[Content revision data]
────────────────────

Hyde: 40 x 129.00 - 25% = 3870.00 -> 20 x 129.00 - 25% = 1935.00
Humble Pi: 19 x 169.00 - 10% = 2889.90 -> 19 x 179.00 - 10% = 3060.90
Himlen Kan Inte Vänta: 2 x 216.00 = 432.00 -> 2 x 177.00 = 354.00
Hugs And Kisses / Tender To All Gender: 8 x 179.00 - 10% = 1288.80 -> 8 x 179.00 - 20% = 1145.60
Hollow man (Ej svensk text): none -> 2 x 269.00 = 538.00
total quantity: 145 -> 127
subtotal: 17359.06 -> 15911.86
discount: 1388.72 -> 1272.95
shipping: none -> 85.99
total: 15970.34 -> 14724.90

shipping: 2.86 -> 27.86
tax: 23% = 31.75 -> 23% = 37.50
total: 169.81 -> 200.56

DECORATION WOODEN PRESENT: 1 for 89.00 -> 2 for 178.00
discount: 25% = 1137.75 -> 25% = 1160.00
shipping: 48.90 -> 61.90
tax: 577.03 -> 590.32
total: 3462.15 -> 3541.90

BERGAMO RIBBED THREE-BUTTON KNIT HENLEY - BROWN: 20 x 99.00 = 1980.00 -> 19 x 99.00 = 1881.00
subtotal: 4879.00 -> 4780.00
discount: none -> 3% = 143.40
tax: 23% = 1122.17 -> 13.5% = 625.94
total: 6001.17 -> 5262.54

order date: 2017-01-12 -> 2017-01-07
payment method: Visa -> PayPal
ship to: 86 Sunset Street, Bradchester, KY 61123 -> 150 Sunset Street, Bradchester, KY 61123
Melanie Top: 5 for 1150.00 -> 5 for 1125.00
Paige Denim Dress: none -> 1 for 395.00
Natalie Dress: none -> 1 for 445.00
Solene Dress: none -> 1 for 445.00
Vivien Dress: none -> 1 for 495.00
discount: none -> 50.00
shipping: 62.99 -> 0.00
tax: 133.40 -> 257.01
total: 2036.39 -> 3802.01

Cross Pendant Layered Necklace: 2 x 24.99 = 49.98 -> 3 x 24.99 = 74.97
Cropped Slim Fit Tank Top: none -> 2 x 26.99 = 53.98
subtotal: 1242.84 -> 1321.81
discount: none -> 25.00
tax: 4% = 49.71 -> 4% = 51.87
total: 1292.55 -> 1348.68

────────────────────

[Aim of the task] Report every line of the records that contains the word "shipping".

[Solution]
shipping: none -> 85.99
shipping: 2.86 -> 27.86
shipping: 48.90 -> 61.90
shipping: 62.99 -> 0.00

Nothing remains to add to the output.